Top of Materials provided

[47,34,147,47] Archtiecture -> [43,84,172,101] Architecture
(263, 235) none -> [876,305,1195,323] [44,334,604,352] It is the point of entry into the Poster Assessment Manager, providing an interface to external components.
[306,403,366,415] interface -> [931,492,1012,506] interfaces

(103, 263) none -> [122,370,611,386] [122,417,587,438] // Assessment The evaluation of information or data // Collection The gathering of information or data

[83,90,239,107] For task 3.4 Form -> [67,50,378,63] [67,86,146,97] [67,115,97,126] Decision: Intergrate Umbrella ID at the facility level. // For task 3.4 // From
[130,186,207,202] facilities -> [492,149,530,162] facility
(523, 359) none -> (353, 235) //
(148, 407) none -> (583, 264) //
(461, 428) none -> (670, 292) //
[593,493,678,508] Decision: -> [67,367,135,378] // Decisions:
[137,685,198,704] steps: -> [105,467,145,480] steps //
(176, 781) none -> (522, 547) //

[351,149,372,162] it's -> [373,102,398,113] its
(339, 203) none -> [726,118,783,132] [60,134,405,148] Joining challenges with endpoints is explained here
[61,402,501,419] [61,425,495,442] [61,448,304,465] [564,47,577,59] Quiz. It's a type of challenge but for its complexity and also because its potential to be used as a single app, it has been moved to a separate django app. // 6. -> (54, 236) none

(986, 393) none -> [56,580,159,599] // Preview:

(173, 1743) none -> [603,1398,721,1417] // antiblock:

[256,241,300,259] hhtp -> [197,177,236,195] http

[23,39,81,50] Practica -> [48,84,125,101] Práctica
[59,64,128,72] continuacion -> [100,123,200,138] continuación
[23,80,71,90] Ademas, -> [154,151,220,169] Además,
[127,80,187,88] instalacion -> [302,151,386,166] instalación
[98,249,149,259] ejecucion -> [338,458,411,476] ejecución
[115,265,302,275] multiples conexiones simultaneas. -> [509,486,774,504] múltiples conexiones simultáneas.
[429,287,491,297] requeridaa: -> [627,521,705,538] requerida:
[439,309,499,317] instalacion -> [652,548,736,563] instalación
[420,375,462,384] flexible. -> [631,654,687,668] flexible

Bottom of Materials provided

Set down the data in full, word for word.

**Task solution:**
[47,34,147,47] Archtiecture -> [43,84,172,101] Architecture
(263, 235) none -> [876,305,1195,323] [44,334,604,352] It is the point of entry into the Poster Assessment Manager, providing an interface to external components.
[306,403,366,415] interface -> [931,492,1012,506] interfaces

(103, 263) none -> [122,370,611,386] [122,417,587,438] // Assessment The evaluation of information or data // Collection The gathering of information or data

[83,90,239,107] For task 3.4 Form -> [67,50,378,63] [67,86,146,97] [67,115,97,126] Decision: Intergrate Umbrella ID at the facility level. // For task 3.4 // From
[130,186,207,202] facilities -> [492,149,530,162] facility
(523, 359) none -> (353, 235) //
(148, 407) none -> (583, 264) //
(461, 428) none -> (670, 292) //
[593,493,678,508] Decision: -> [67,367,135,378] // Decisions:
[137,685,198,704] steps: -> [105,467,145,480] steps //
(176, 781) none -> (522, 547) //

[351,149,372,162] it's -> [373,102,398,113] its
(339, 203) none -> [726,118,783,132] [60,134,405,148] Joining challenges with endpoints is explained here
[61,402,501,419] [61,425,495,442] [61,448,304,465] [564,47,577,59] Quiz. It's a type of challenge but for its complexity and also because its potential to be used as a single app, it has been moved to a separate django app. // 6. -> (54, 236) none

(986, 393) none -> [56,580,159,599] // Preview:

(173, 1743) none -> [603,1398,721,1417] // antiblock:

[256,241,300,259] hhtp -> [197,177,236,195] http

[23,39,81,50] Practica -> [48,84,125,101] Práctica
[59,64,128,72] continuacion -> [100,123,200,138] continuación
[23,80,71,90] Ademas, -> [154,151,220,169] Además,
[127,80,187,88] instalacion -> [302,151,386,166] instalación
[98,249,149,259] ejecucion -> [338,458,411,476] ejecución
[115,265,302,275] multiples conexiones simultaneas. -> [509,486,774,504] múltiples conexiones simultáneas.
[429,287,491,297] requeridaa: -> [627,521,705,538] requerida:
[439,309,499,317] instalacion -> [652,548,736,563] instalación
[420,375,462,384] flexible. -> [631,654,687,668] flexible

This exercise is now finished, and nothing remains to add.